Putin menyebutkan “uji akhir yang sukses” untuk senjata itu telah dilaksanakan pada 2023, namun klaim ini tidak dapat diverifikasi secara independen. Menurut sebuah kelompok kampanye pengendalian senjata, dari setidaknya 13 uji coba yang diketahui, hanya dua yang berhasil sebagian sejak 2016.
Jenderal Gerasimov menyatakan bahwa rudal tersebut berada di udara selama 15 jam selama pengujian pada tanggal 21 Oktober.
Ia mengatakan bahwa kemampuan manuver vertikal dan horizontal rudal telah diuji dan ditemukan sesuai dengan spesifikasi, menurut kantor berita Tass Rusia.
“Oleh karena itu, rudal tersebut mendemonstrasikan kemampuan tinggi untuk menghindari sistem pertahanan rudal dan udara,” lapor Tass mengutip pernyataan Jenderal Gerasimov.
Kegunaan rudal ini telah menjadi bahan perdebatan intensif di kalangan militer dan pertahanan sejak pertama kali diumumkan pada 2018.
Sebuah laporan tahun 2021 oleh National Air and Space Intelligence Center Angkatan Udara AS menyimpulkan: “Rudal jelajah bertenaga nuklir akan memberikan Rusia senjata unik dengan kemampuan jangkauan antarbenua.”
Namun, seperti dicatat International Institute of Strategic Studies (IISS) pada tahun yang sama, Rusia menghadapi tantangan signifikan dalam mewujudkan senjata ini menjadi layak.
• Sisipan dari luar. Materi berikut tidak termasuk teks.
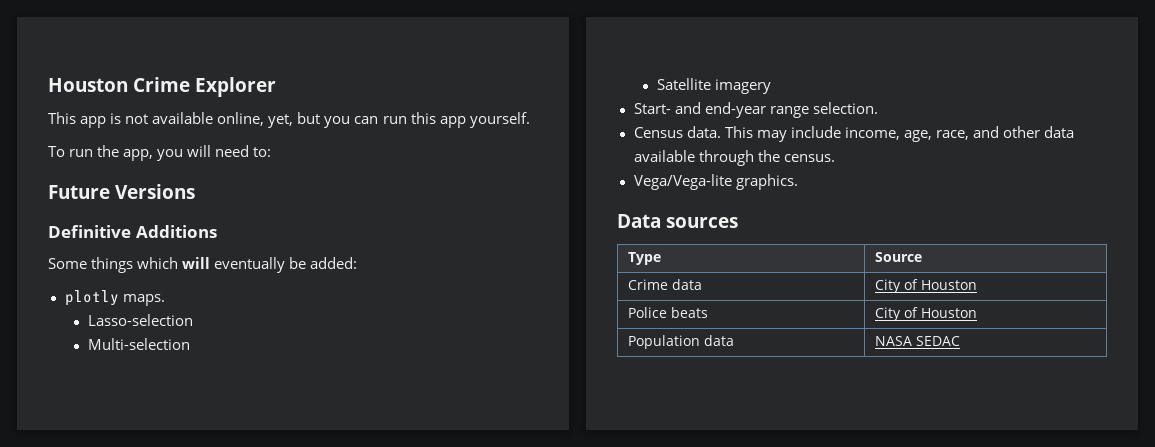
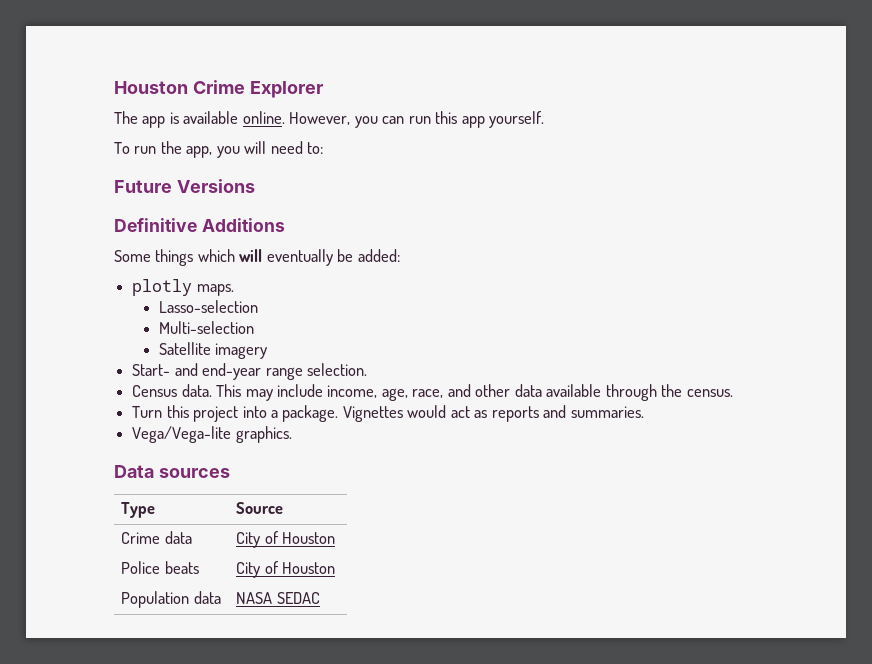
[48,112,76,124] This -> [114,111,138,124] The
[125,112,321,128] not available online, yet, but -> [183,111,351,125] available online. However,
(835, 158) none -> [132,405,644,422] // Turn this project into a package. Vignettes would act as reports and summaries.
“Masuknya senjata ini ke dalam inventaris Rusia dapat dikatakan tidak hanya bergantung pada upaya mengatasi tantangan teknis yang cukup besar untuk memastikan kinerja unit propulsi nuklir yang andal,” tulis para analis IISS.
“Telah terjadi banyak kegagalan dalam uji terbang, serta sebuah kecelakaan yang mengakibatkan beberapa korban jiwa.”
Sebuah jurnal militer Rusia yang dikutip dalam laporan IISS mengklaim rudal tersebut memiliki jangkauan antara 10.000 hingga 20.000 km, yang memungkinkan “rudal tersebut ditempatkan di mana saja di Rusia dan tetap dapat menjangkau sasaran di daratan utama AS.”
Jurnal yang sama juga menyebutkan bahwa rudal itu dapat terbang serendah 50 hingga 100 meter di atas permukaan tanah, sehingga menyulitkan bagi pertahanan udara untuk mencegatnya.
Rudal yang dijuluki Skyfall oleh NATO ini diduga ditenagai oleh reaktor nuklir, yang seharusnya diaktifkan setelah pendorong roket berbahan bakar padat meluncurkannya ke udara.
Sebuah penyelidikan oleh kantor berita Reuters tahun lalu mengidentifikasi sebuah fasilitas sejauh 475 km di utara Moskow sebagai lokasi peluncuran yang paling memungkinkan untuk senjata tersebut.
Menggunakan citra satelit dari Agustus 2024, analis Decker Eveleth mengatakan kepada Reuters bahwa ia telah mengidentifikasi sembilan landasan peluncuran horizontal yang sedang dibangun di lokasi tersebut.